DESCRIPTION OF THE TASK: No pictures belong in the copy. Set down exactly the lines from the one that contains "Oct 28, 2023: -8000 -> none" through the end of the data.

TASK INPUTS:
────

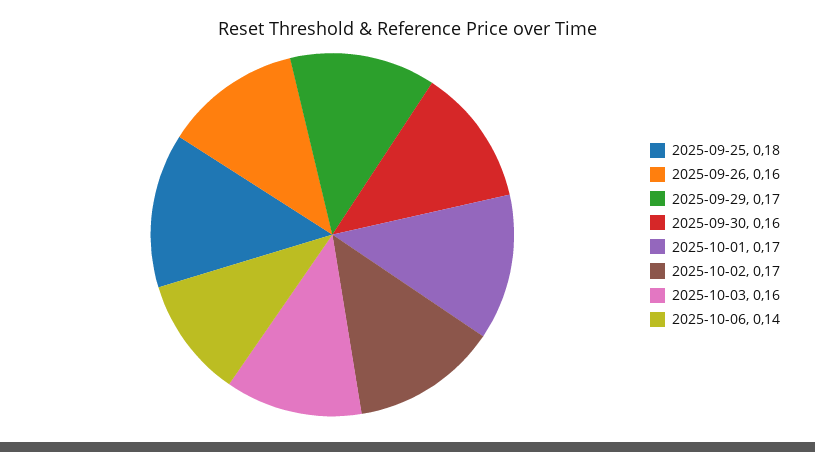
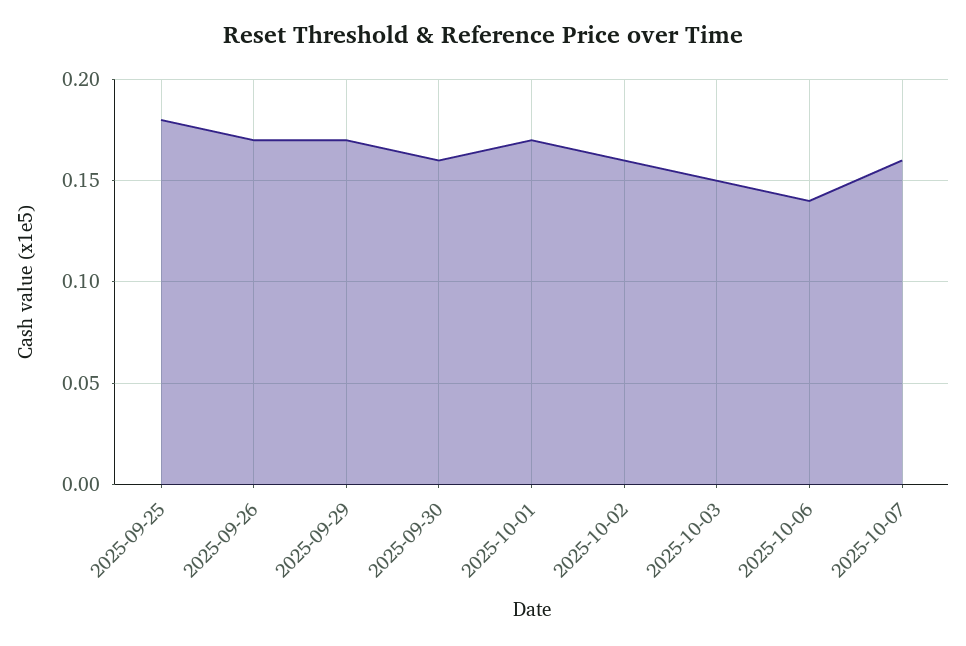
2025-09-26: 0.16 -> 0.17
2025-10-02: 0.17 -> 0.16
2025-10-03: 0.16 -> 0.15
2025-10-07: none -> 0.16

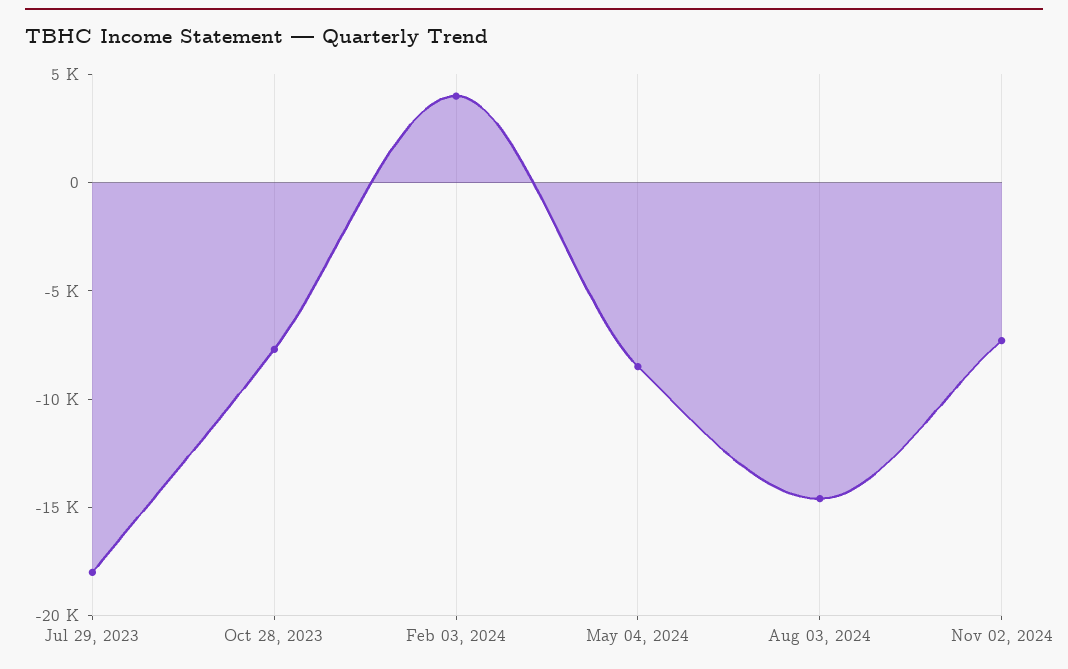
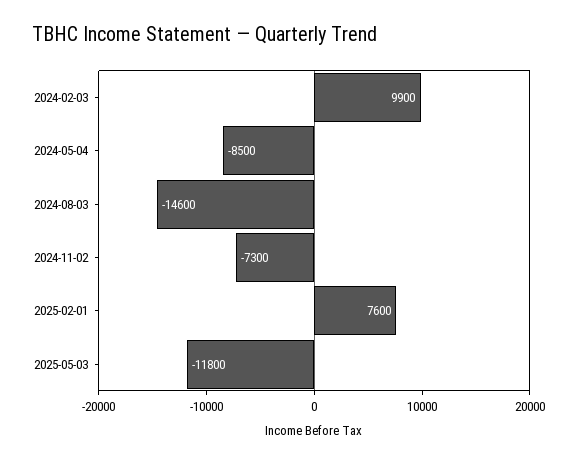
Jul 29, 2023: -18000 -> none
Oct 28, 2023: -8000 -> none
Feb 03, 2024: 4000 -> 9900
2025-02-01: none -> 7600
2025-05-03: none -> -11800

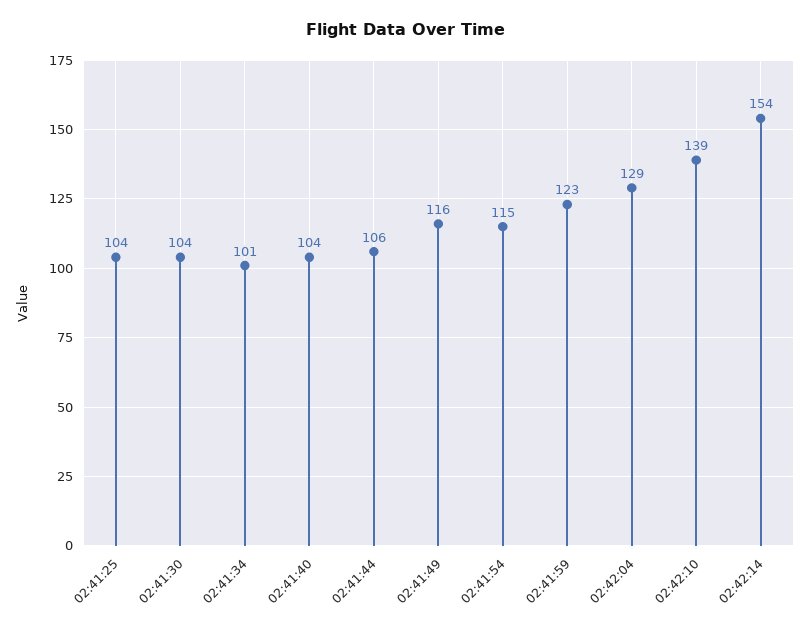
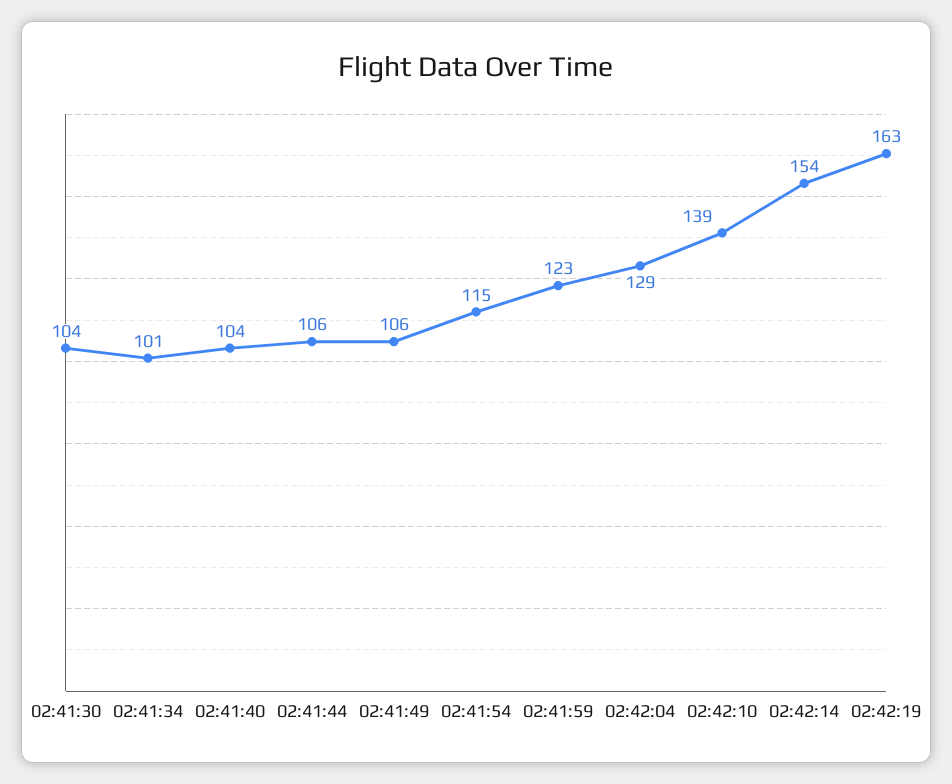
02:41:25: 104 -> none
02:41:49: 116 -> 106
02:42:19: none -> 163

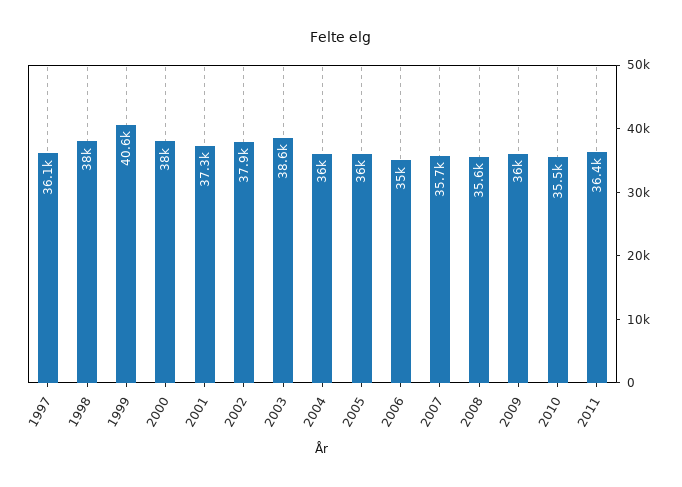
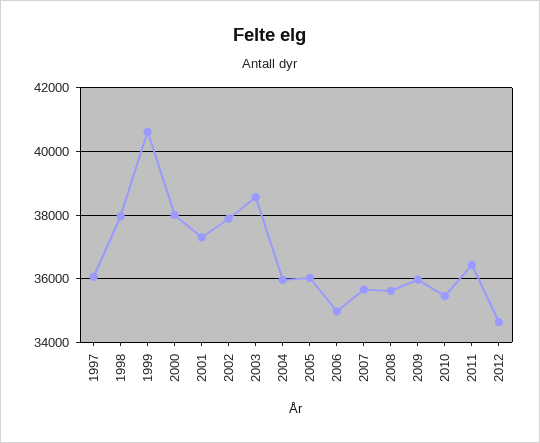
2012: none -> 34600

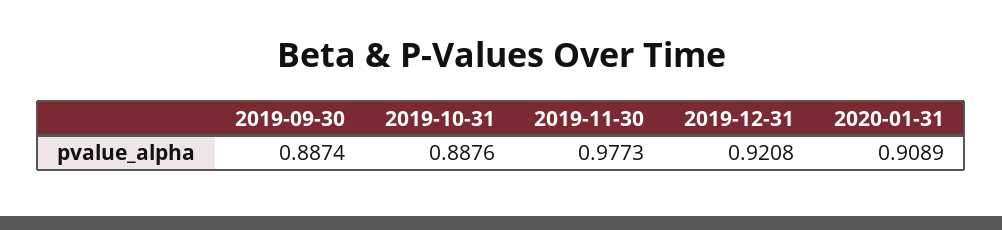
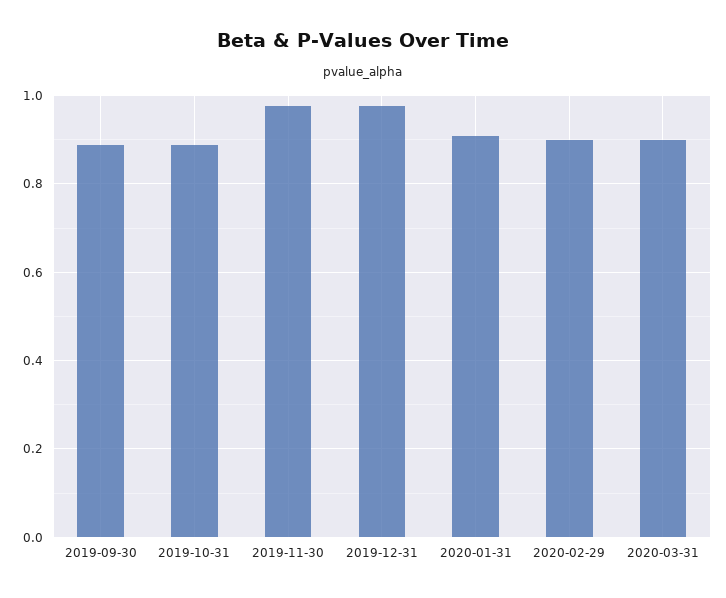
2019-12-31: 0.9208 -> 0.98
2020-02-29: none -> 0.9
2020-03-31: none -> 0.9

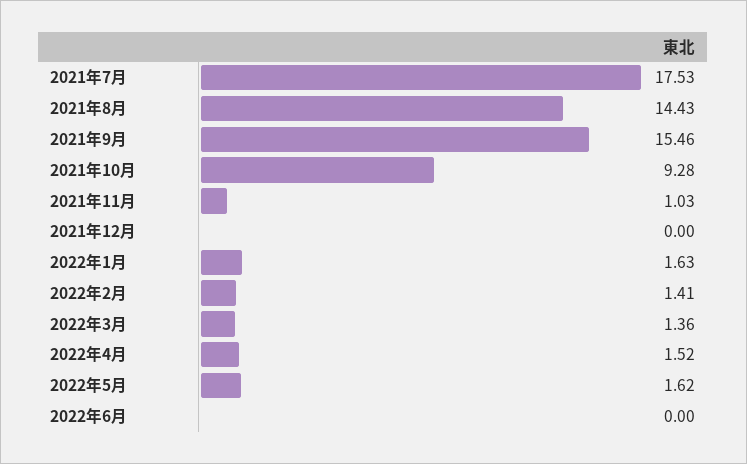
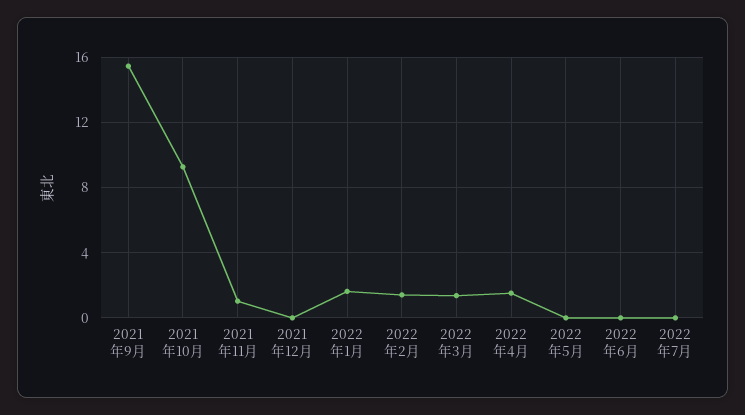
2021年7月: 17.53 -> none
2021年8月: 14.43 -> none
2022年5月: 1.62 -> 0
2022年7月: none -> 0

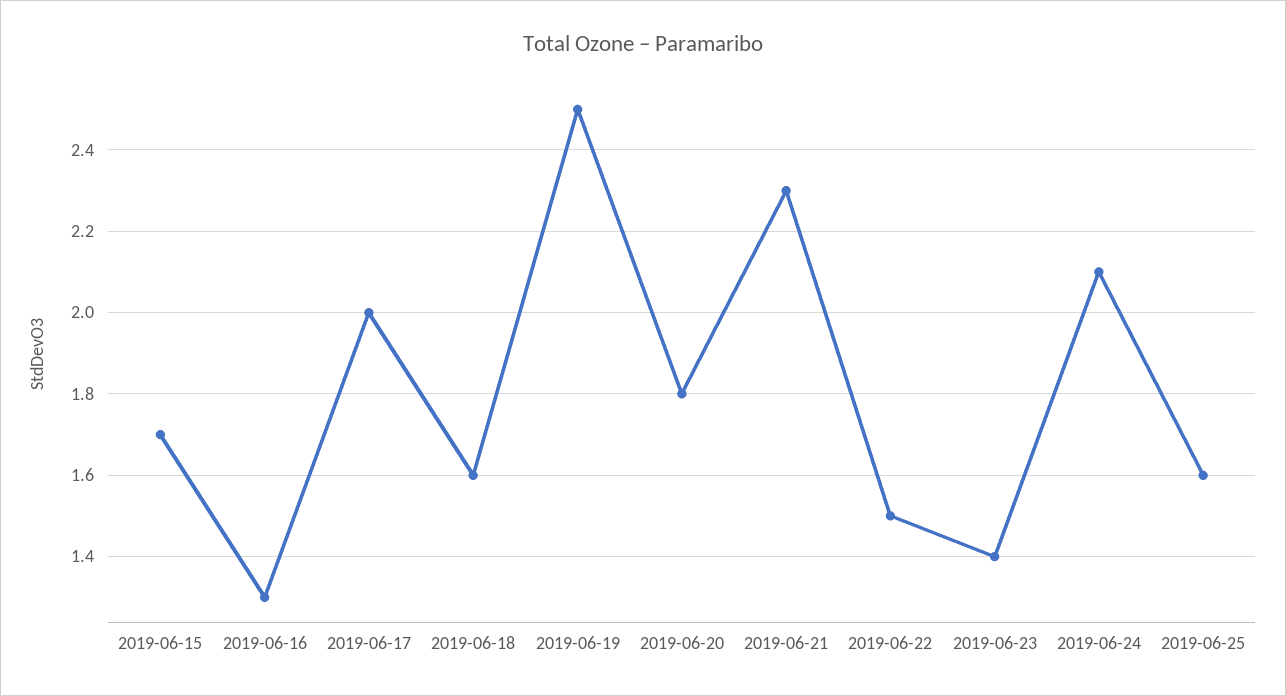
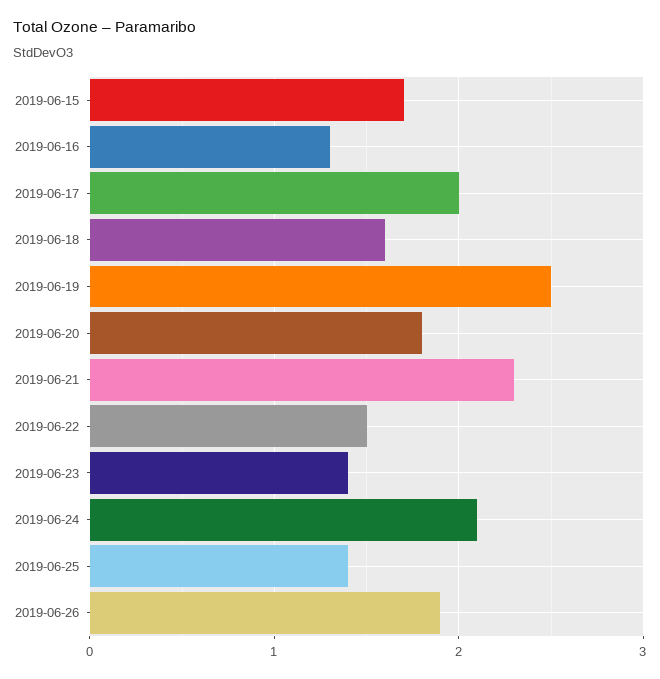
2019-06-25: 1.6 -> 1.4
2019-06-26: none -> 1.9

────

EXERCISE OUTPUT:
Oct 28, 2023: -8000 -> none
Feb 03, 2024: 4000 -> 9900
2025-02-01: none -> 7600
2025-05-03: none -> -11800

02:41:25: 104 -> none
02:41:49: 116 -> 106
02:42:19: none -> 163

2012: none -> 34600

2019-12-31: 0.9208 -> 0.98
2020-02-29: none -> 0.9
2020-03-31: none -> 0.9

2021年7月: 17.53 -> none
2021年8月: 14.43 -> none
2022年5月: 1.62 -> 0
2022年7月: none -> 0

2019-06-25: 1.6 -> 1.4
2019-06-26: none -> 1.9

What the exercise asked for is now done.